The wooden spoon is the imaginary and ironic "award" which is said to be won by the team finishing in last place in the South Australian National Football League. No physical wooden spoon award exists nor is such an award officially sanctioned by the SANFL.

==Competitions==
South Australian Football Association (1877) was dissolved in May 1888 after the remaining three Clubs Norwood, Hotham (North Adelaide 1888) and Gawler applied and joined the South Australian United Football Association newly formed by Adelaide, Port Adelaide and South Adelaide who had all resigned from the South Australian Football Association.

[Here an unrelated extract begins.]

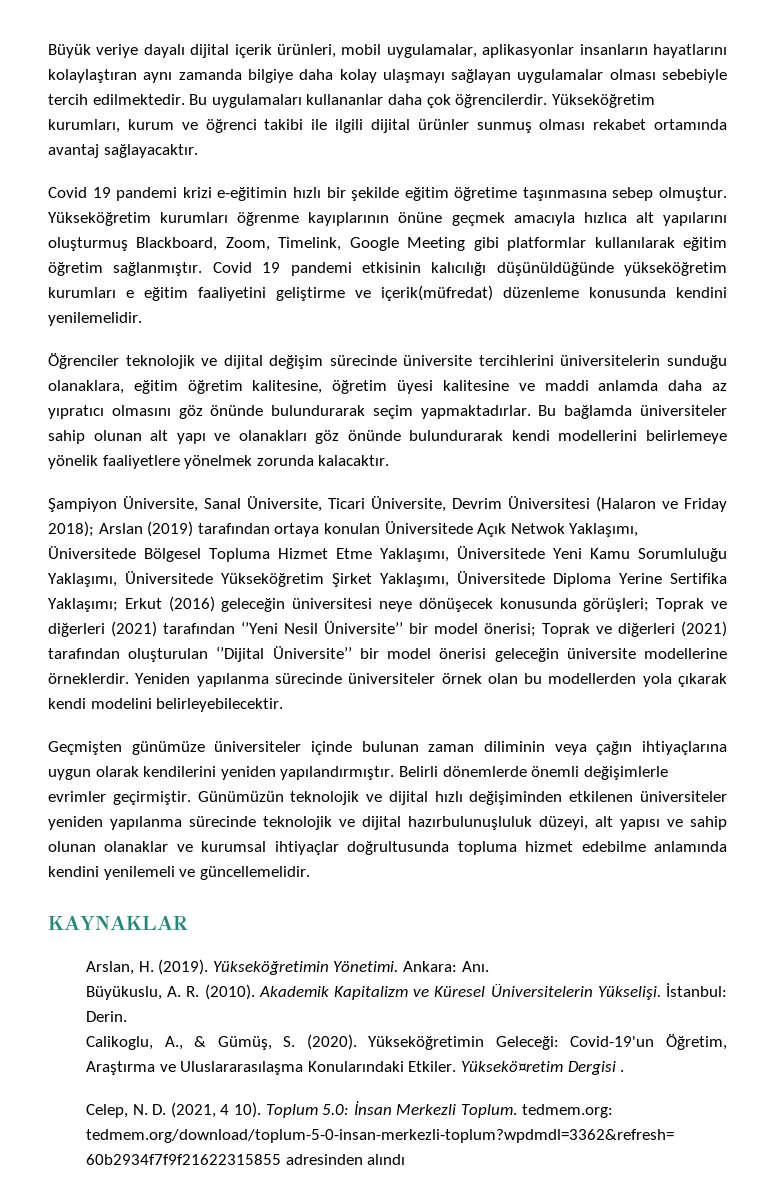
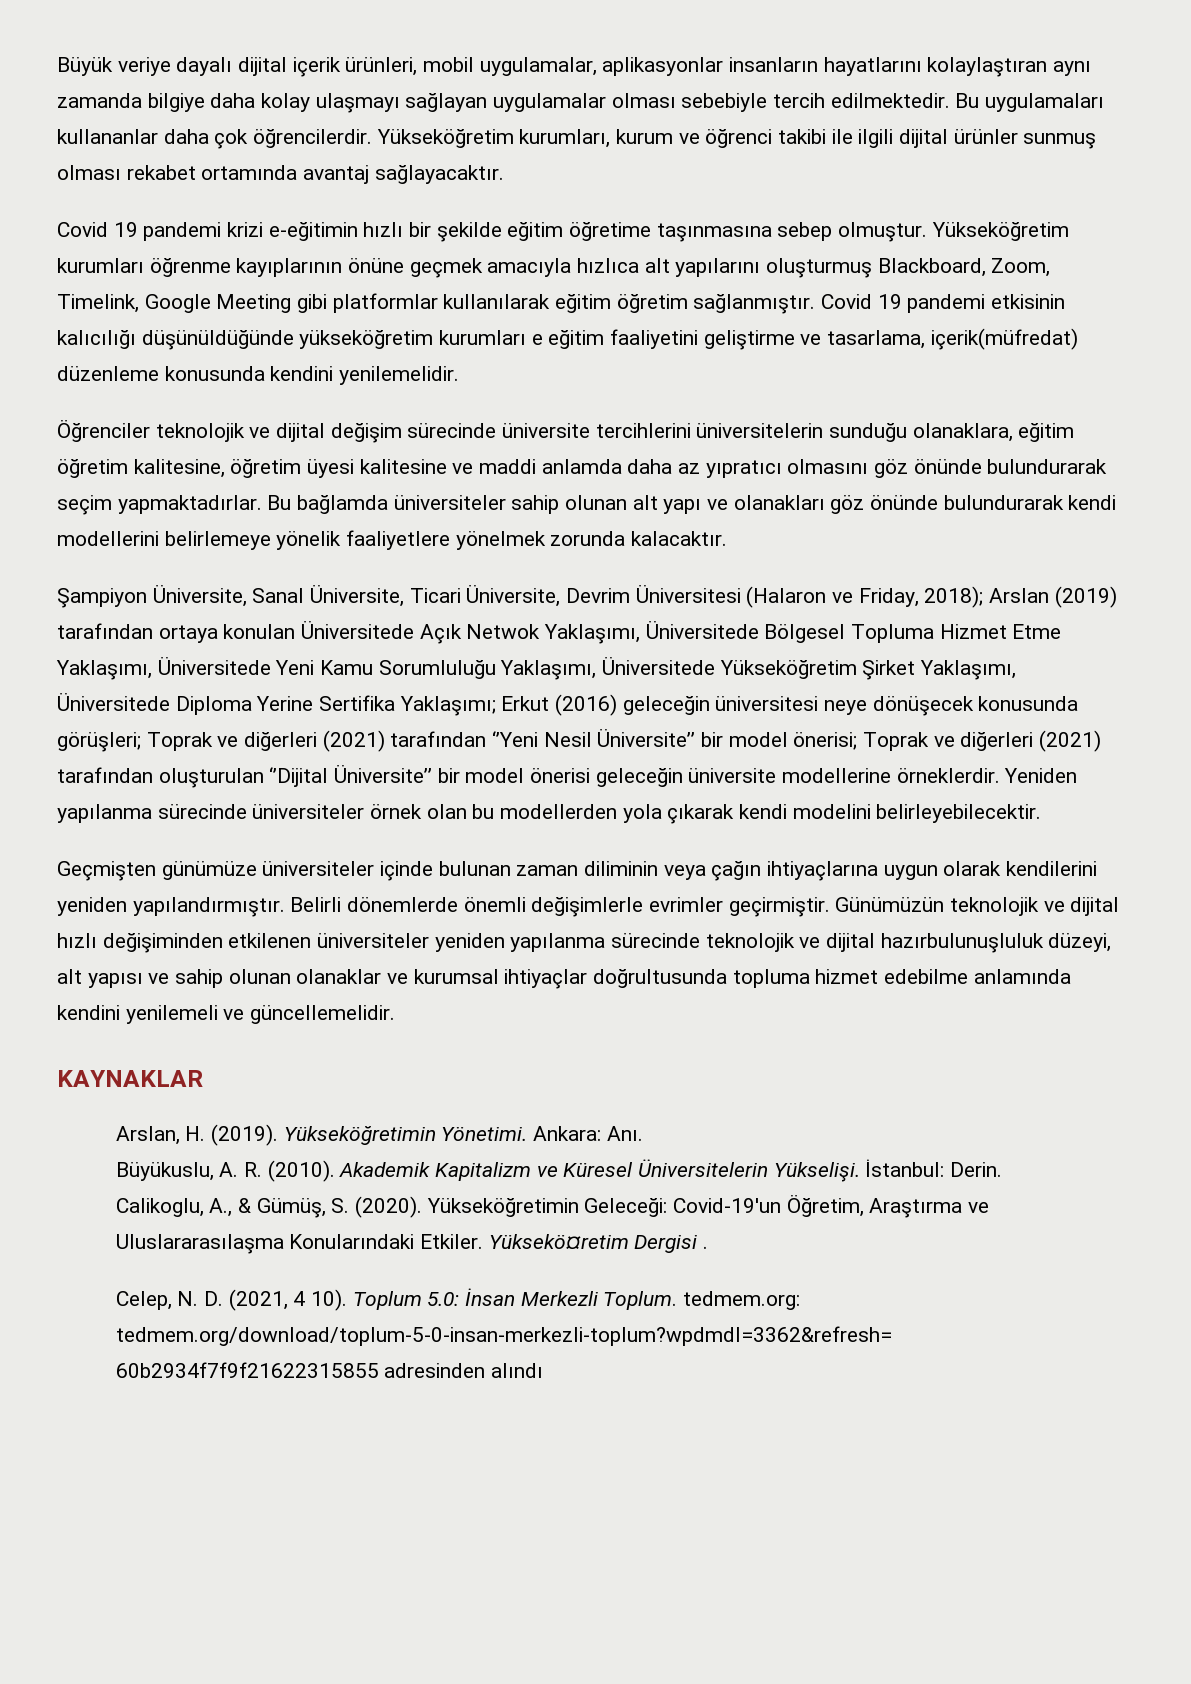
- Covid 19 pandemi etkisinin kalıcılığı düşünüldüğünde yükseköğretim kurumları e eğitim faaliyetini geliştirme ve içerik(müfredat) düzenleme konusunda kendini yenilemelidir.
+ Covid 19 pandemi etkisinin kalıcılığı düşünüldüğünde yükseköğretim kurumları e eğitim faaliyetini geliştirme ve tasarlama, içerik(müfredat) düzenleme konusunda kendini yenilemelidir.
- Şampiyon Üniversite, Sanal Üniversite, Ticari Üniversite, Devrim Üniversitesi (Halaron ve Friday 2018);
+ Şampiyon Üniversite, Sanal Üniversite, Ticari Üniversite, Devrim Üniversitesi (Halaron ve Friday, 2018);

South Australian United Football Association (1888) was renamed South Australian Football Association in 1889.

South Australian Football Association (1889) was renamed South Australian Football League in 1907.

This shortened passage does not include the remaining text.